PLATO was trained on almost 30 hours of videos showing how objects perform some simple movements, and then trained the model to predict the movements of these objects in different situations.
What’s interesting is that the model finally learned the five common sense points of physics mentioned above.
When there is something counter-intuitive in the video you are watching, PLATO can also show a certain degree of surprise like a baby.
Piloto and his colleagues found that the AI model using the traditional training method (a blank piece of paper) performed well, but it was not as good as the unknown and was shocked by the comparison. PLATO, an AI model that imitates babies, performed much better.
Because of the blessing of preset cognition, the latter model can more accurately predict the movement of an object, apply the preset cognition to new object movement animations, and train the model The size of the data set used will also be smaller.
The Piloto team concluded that although learning and experience accumulation are important, it is not everything.
Their research points directly to a classic question - what is innate in humans and what is learned.
The next step is to apply this kind of human cognition to AI research.
Piloto has shown us the excellent results of the new method.
However, Piloto emphasized that PLATO is not designed to be a baby behavior model. We are just borrowing some methods of baby cognition to feed artificial intelligence.

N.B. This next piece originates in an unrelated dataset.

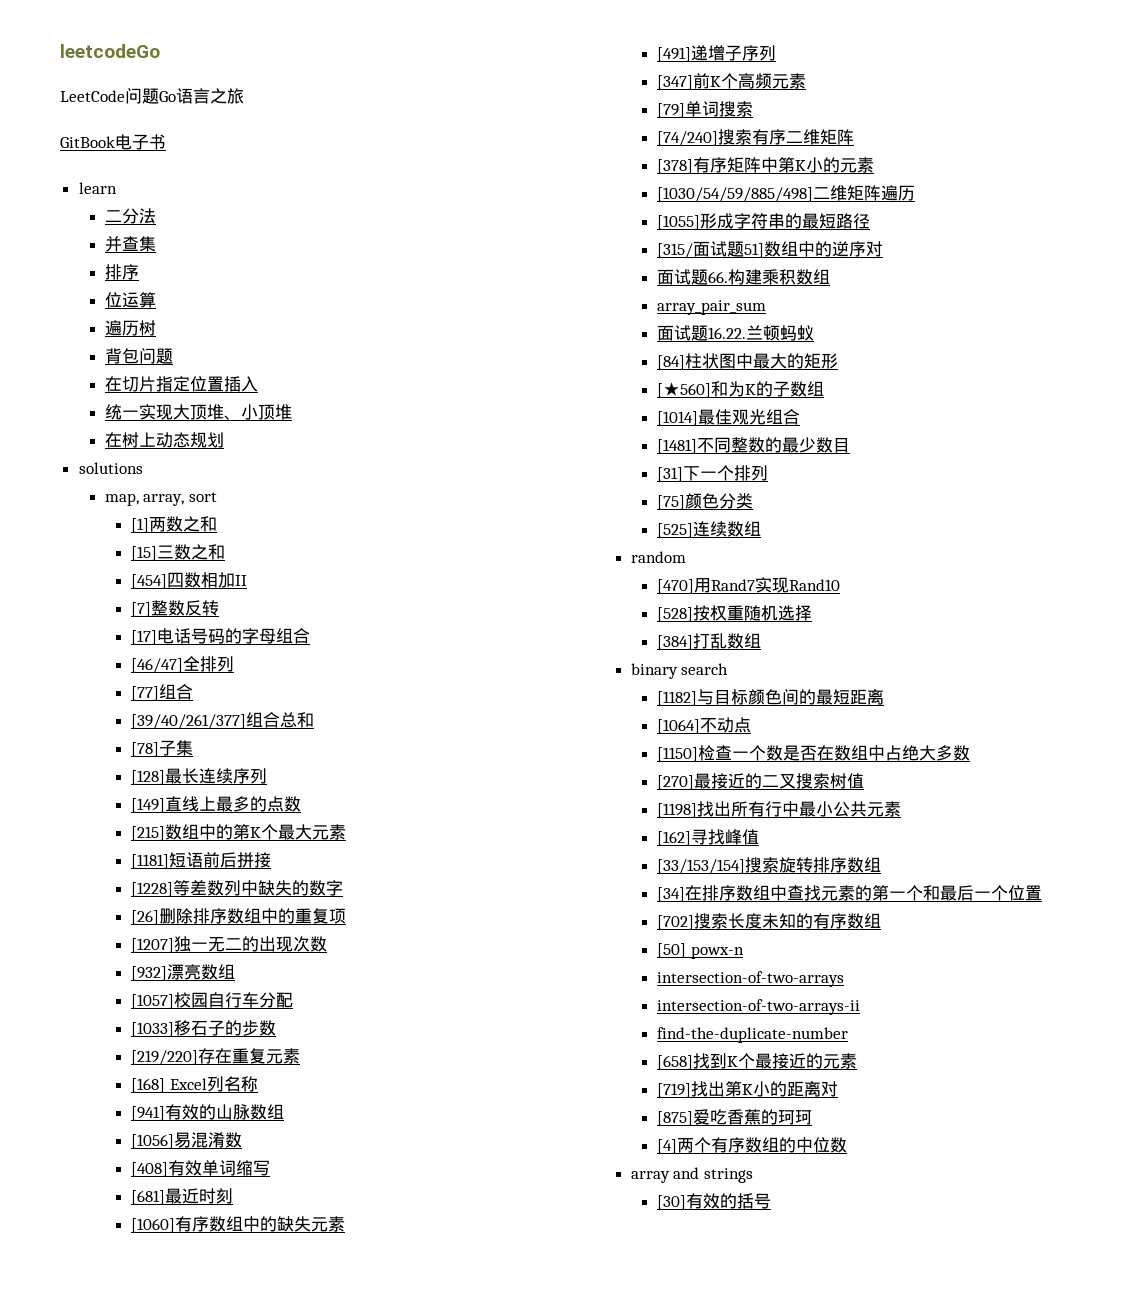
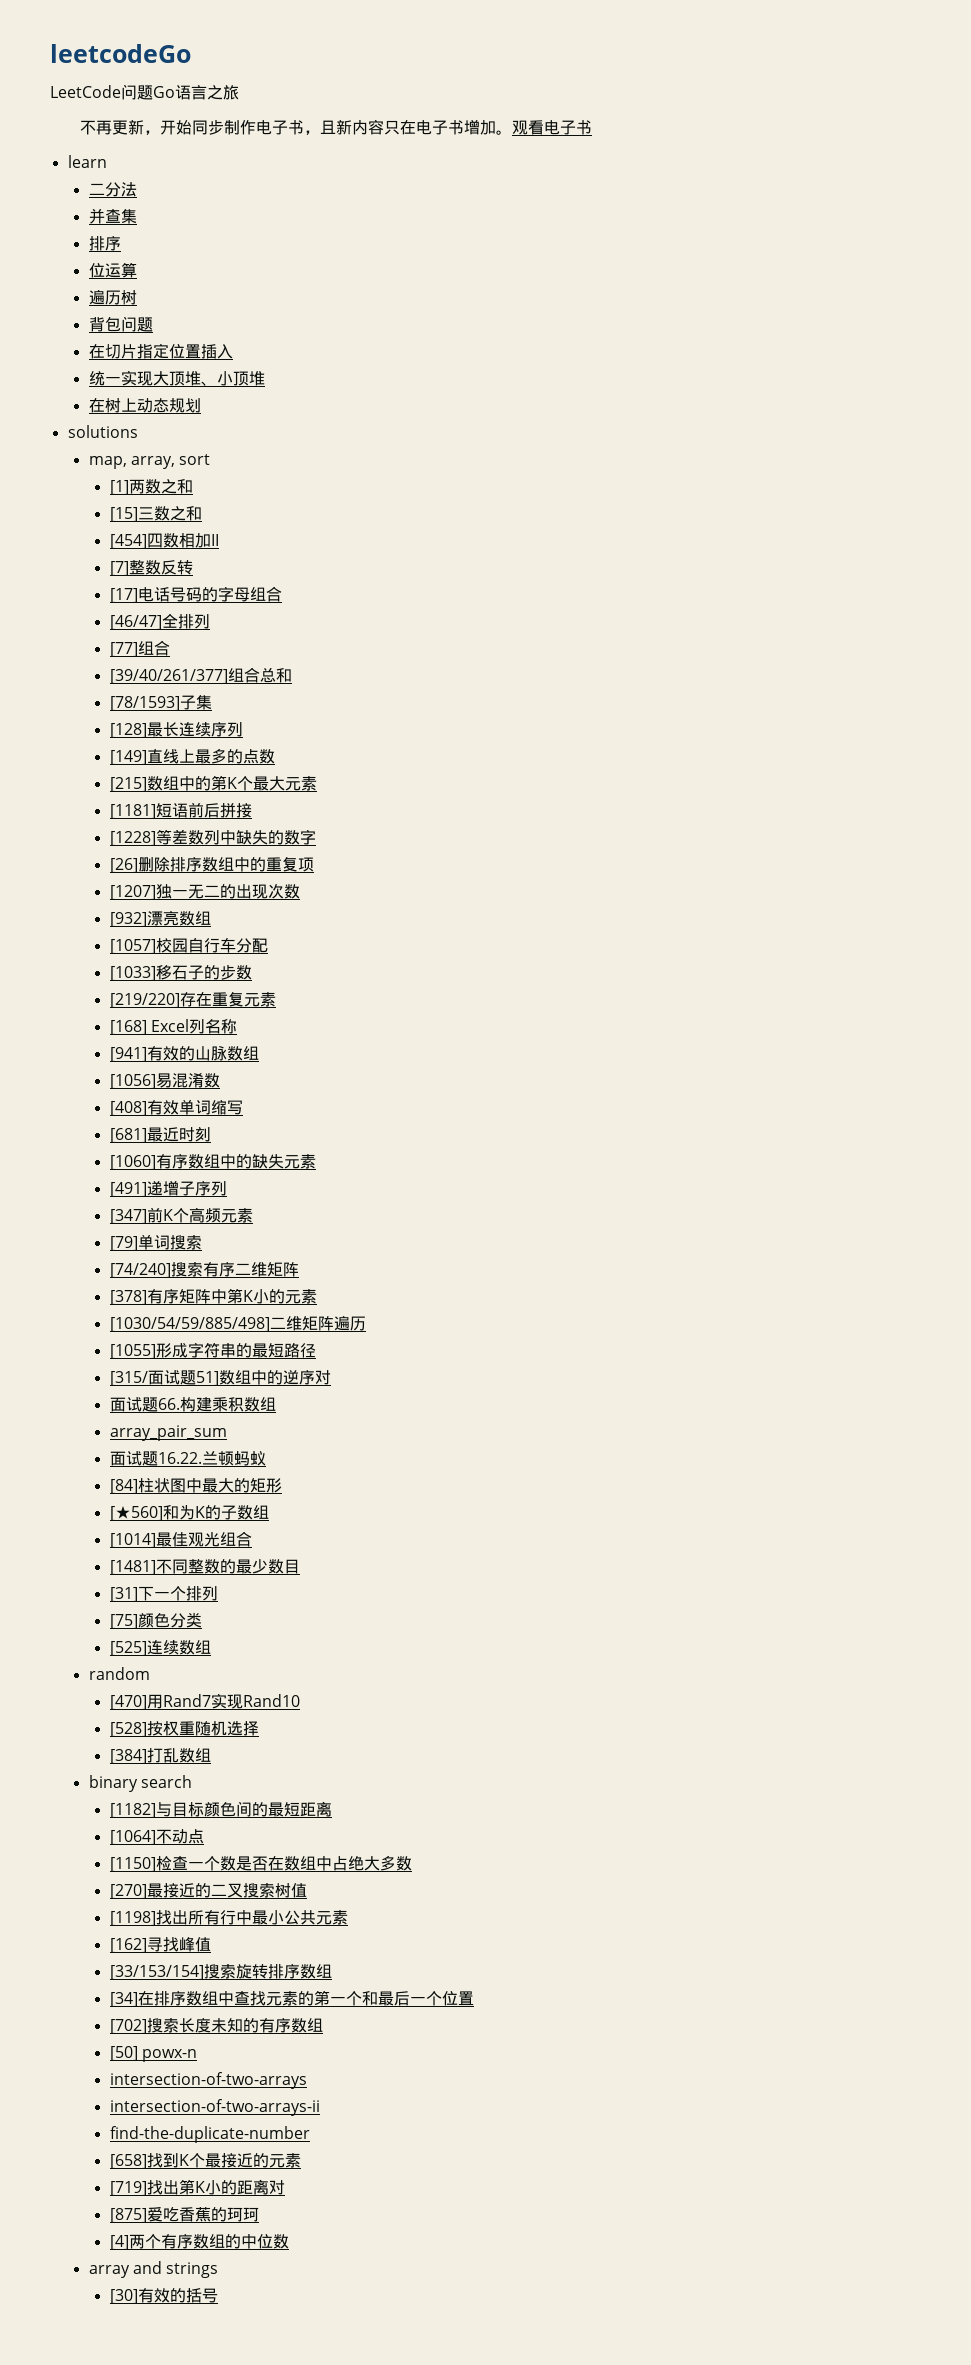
[60,136,115,148] GitBook -> [79,119,544,135] 不再更新，开始同步制作电子书，且新内容只在电子书增加。观看
[131,742,160,757] [78] -> [109,696,180,711] [78/1593]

PLATO’s simulation system: feedforward perception module (left) and loop dynamic predictor module (right)
Jeff, a computer scientist at the University of British Columbia in Vancouver Clune also said that combining AI with the learning methods of human infants is an important direction.
At this moment, Clune is working with other researchers to develop their own algorithmic methods for understanding the physical world.
Luis Piloto is the first author of the paper and the corresponding author.
He received a bachelor's degree in computer science from Rutgers University in 2012, and then went to Princeton University to study, and received master's degrees in neuroscience in 2017 and 2021 respectively. Ph.D.
In 2016, he officially joined DeepMind and became a research scientist.